Rappelons que le M23 est cette nième rébellion tutsi née sur les cendres du CNDP de Laurent Nkunda aujourd’hui replié au Rwanda et qui, après s’être emparé de presque toute la province du Nord Kivu et surtout de son chef-lieu Goma, fut chassé et définitivement défait par la Brigade d’Intervention de la MONUSCO en décembre 2013.

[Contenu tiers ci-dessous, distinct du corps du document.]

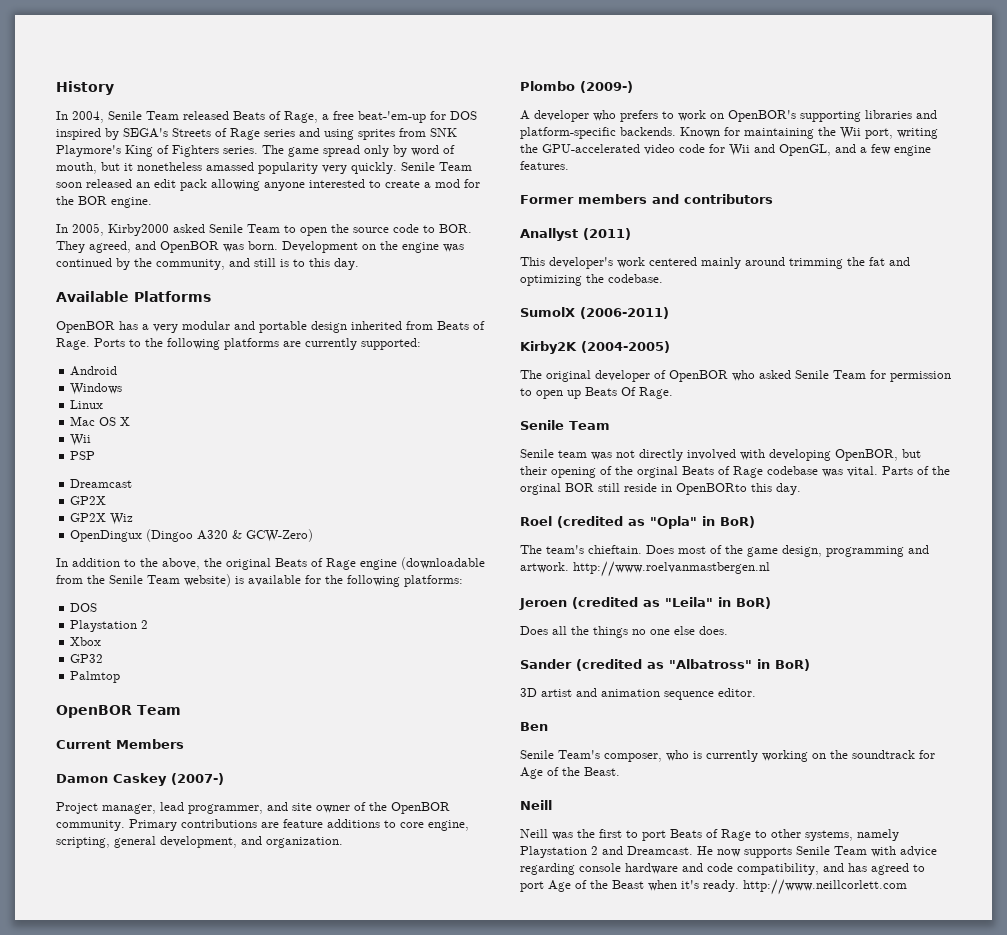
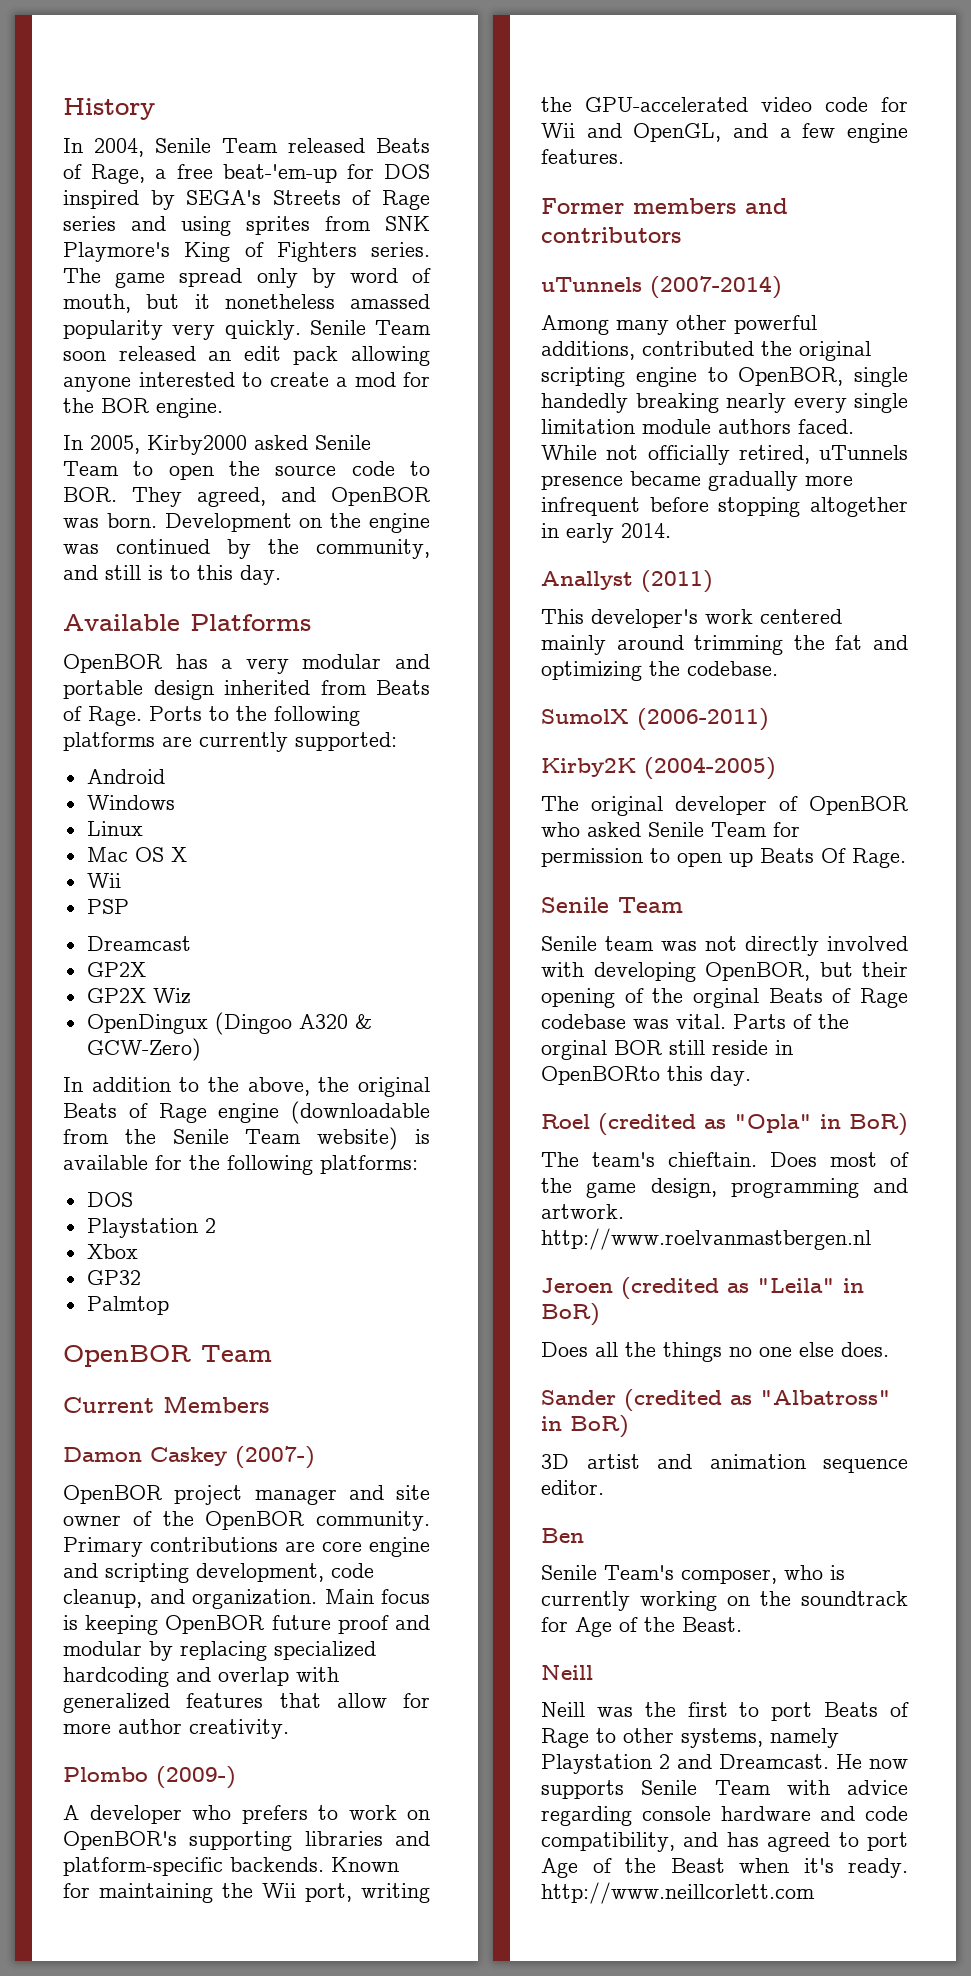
- Project manager, lead programmer, and site owner of the OpenBOR community.
+ OpenBOR project manager and site owner of the OpenBOR community.
- Primary contributions are feature additions to core engine, scripting, general development, and organization.
+ Primary contributions are core engine and scripting development, code cleanup, and organization. Main focus is keeping OpenBOR future proof and modular by replacing specialized hardcoding and overlap with generalized features that allow for more author creativity.
+ uTunnels (2007-2014)
+ Among many other powerful additions, contributed the original scripting engine to OpenBOR, single handedly breaking nearly every single limitation module authors faced. While not officially retired, uTunnels presence became gradually more infrequent before stopping altogether in early 2014.

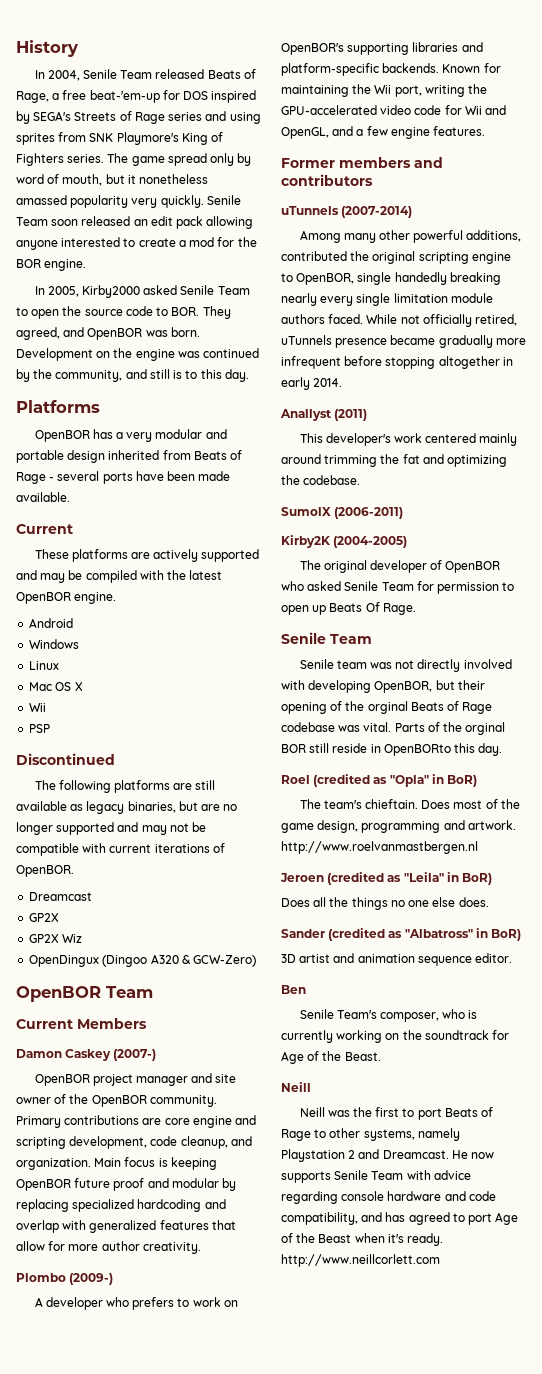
- Available Platforms
+ Platforms
- OpenBOR has a very modular and portable design inherited from Beats of Rage. Ports to the following platforms are currently supported:
+ OpenBOR has a very modular and portable design inherited from Beats of Rage - several ports have been made available.
+ Current
+ These platforms are actively supported and may be compiled with the latest OpenBOR engine.
+ Discontinued
+ The following platforms are still available as legacy binaries, but are no longer supported and may not be compatible with current iterations of OpenBOR.
- In addition to the above, the original Beats of Rage engine (downloadable from the Senile Team website) is available for the following platforms:
- DOS
- Playstation 2
- Xbox
- GP32
- Palmtop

La défaite militaire du M23 était conditionnée à une approche politique qui incluait la pris en compte par le gouvernement de la RDC des revendications du M23. Effectivement après sa défaite, le M23 a passé plusieurs semaines en négociations avec la RDC à Kampala et jusqu’à maintenant les accords conclus sont en train d’être mis en application. Contrairement au M23, les FDLR qui pourtant ont d’elles mêmes opté pour l’abandon de l’option militaire et qui ne demandaient que la prise en compte de leurs revendications politiques légitimes, se voient refuser toute référence à un quelconque droit politique au Rwanda. Que donc l’ONU,  à travers le patron de la MONUSCO Monsieur Kobler, cesse de berner le monde en disant que cela se passera comme pour le M23 ou alors qu’il pousse la logique jusqu’à dire aussi que les revendications politiques des FDLR seront prises en compte après leur neutralisation militaire; ce que Kigali lui ferait payer cher !

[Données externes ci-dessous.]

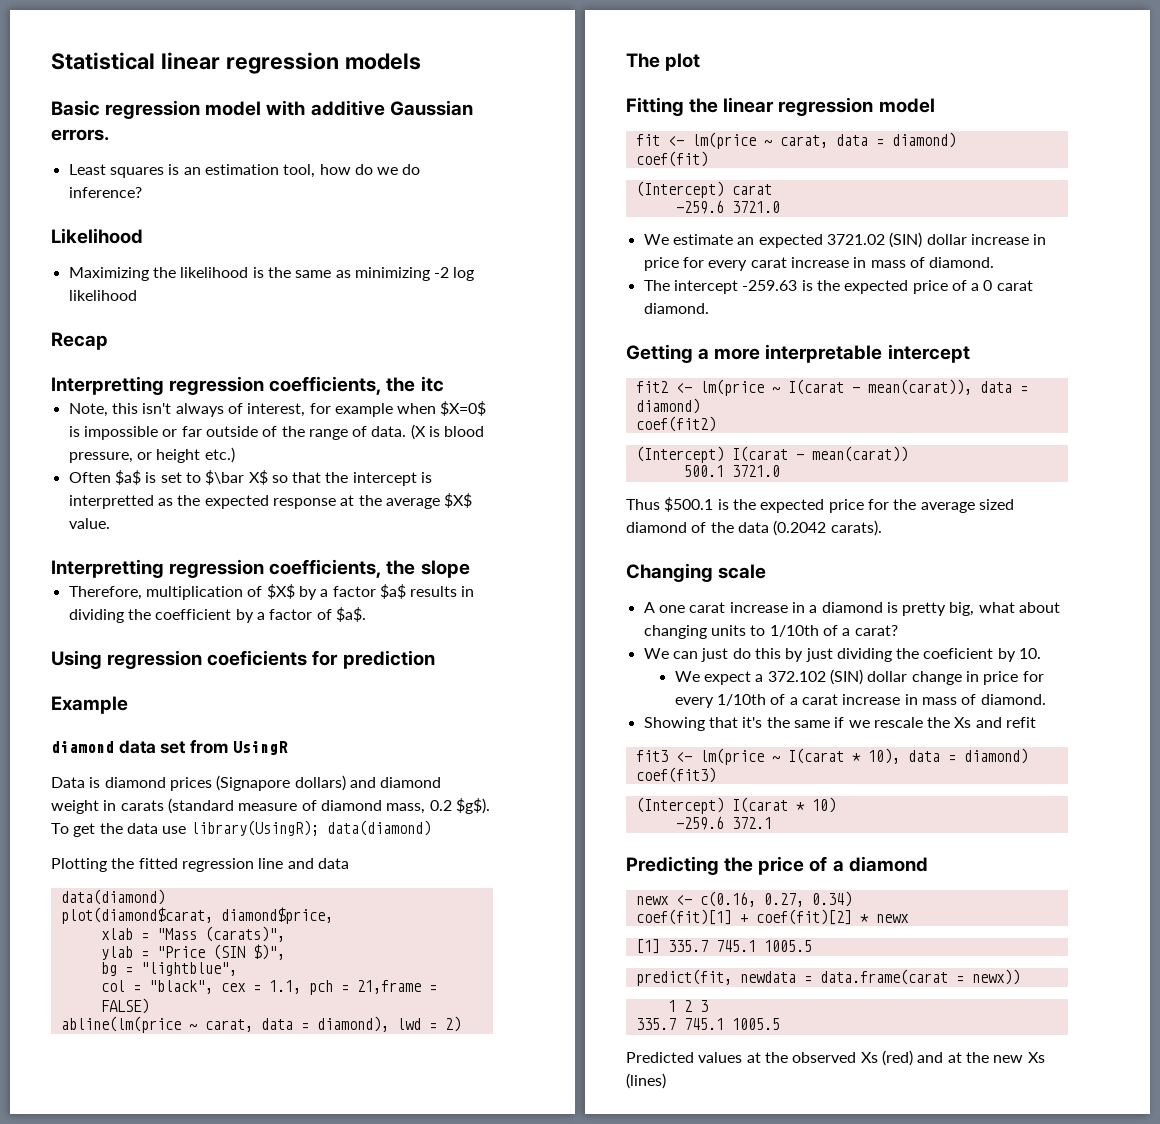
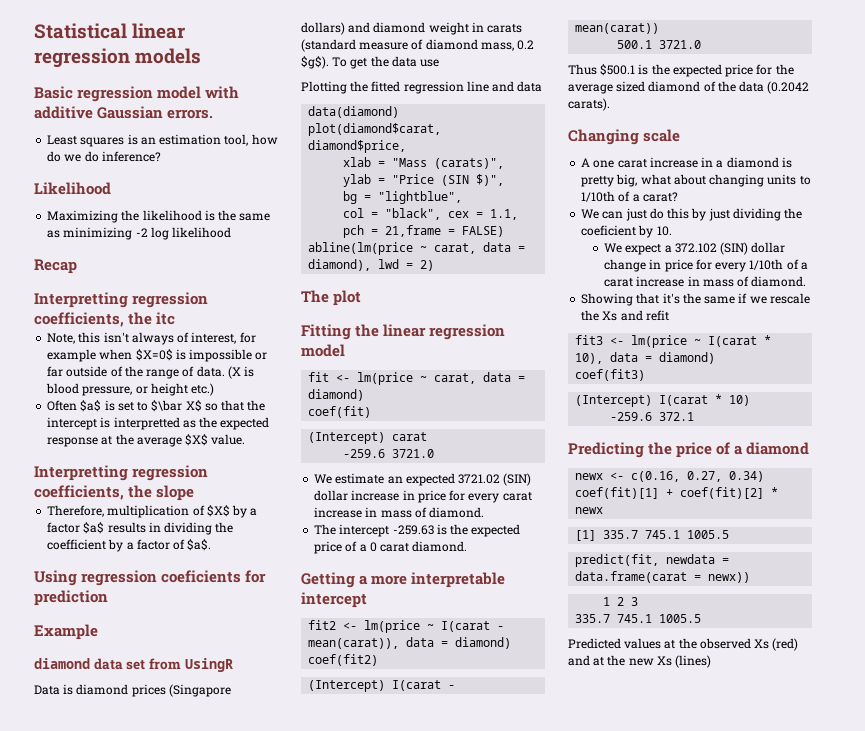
- Data is diamond prices (Signapore dollars) and diamond weight in carats (standard measure of diamond mass, 0.2 $g$).
+ Data is diamond prices (Singapore dollars) and diamond weight in carats (standard measure of diamond mass, 0.2 $g$).
- To get the data use library(UsingR); data(diamond)
+ To get the data use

Coup de théâtre de dernière minute: les Forces Armées de la République Démocratique du Congo (FARDC) ont annoncé avoir lancé seules, sans les troupes de l’ONU, la très attendue et médiatique offensive pour écraser les FDLR.

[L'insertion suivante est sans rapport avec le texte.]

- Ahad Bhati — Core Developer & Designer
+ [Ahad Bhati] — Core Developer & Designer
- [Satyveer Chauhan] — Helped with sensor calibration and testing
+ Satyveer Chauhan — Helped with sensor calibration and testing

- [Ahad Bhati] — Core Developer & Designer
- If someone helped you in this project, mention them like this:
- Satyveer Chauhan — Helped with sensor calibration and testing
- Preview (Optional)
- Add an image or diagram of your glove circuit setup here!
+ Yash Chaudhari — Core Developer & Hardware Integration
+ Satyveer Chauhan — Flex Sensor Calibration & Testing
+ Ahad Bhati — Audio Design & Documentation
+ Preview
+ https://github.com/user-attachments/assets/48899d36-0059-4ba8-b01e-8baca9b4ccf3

Dans une déclaration faite à Beni au Nord Kivu ce 29 janvier 2015, le Chef d’Etat Major général des FARDC le général Didier Etumba a surpris tous les
observateurs en déclarant que
son armée venait de lancer l’offensive baptisée du nom de code de « Sokola 2 » selon ses propres plans tandis que la MONUSCO serait appelé à les appuyer s’il en était besoin.

Il est encore trop tôt pour connaître les tenants et les aboutissants dans cette saga macabre dans laquelle les puissances se disputent le palmarès de qui versera le plus de sang des réfugiés hutu en RDC. Quant au bilan de « Sokola 2 », il ne serait être moins lourd que ceux de Kimia I et II et autre « Umoja Wetu » auxquels était associée l’armée de Paul Kagame, cette fois-ci remplacée par la MONUSCO, aux côtés des mêmes FARDC. Bilan : des milliers de morts, des civils pour la plupart, mais les FDLR (moins de 1500 combattants) toujours déclarés intacts !

Aussi cynique et insensé que cela puisse paraître, il semble que la fameuse Communauté Internationale soit convaincue que l’élimination physique des réfugiés hutu en RDC constitue un solution, et se soit fixée un objectif chiffré en nombres de victimes hutu en RDC pour considérer que le problème politique qu’ils posent soit complément résolu. Quelle naïveté !

Les problèmes politiques du Rwanda ne seront jamais résolus par l’élimination physique des opposants désignés par le régime dictatorial installé à Kigali depuis 1994.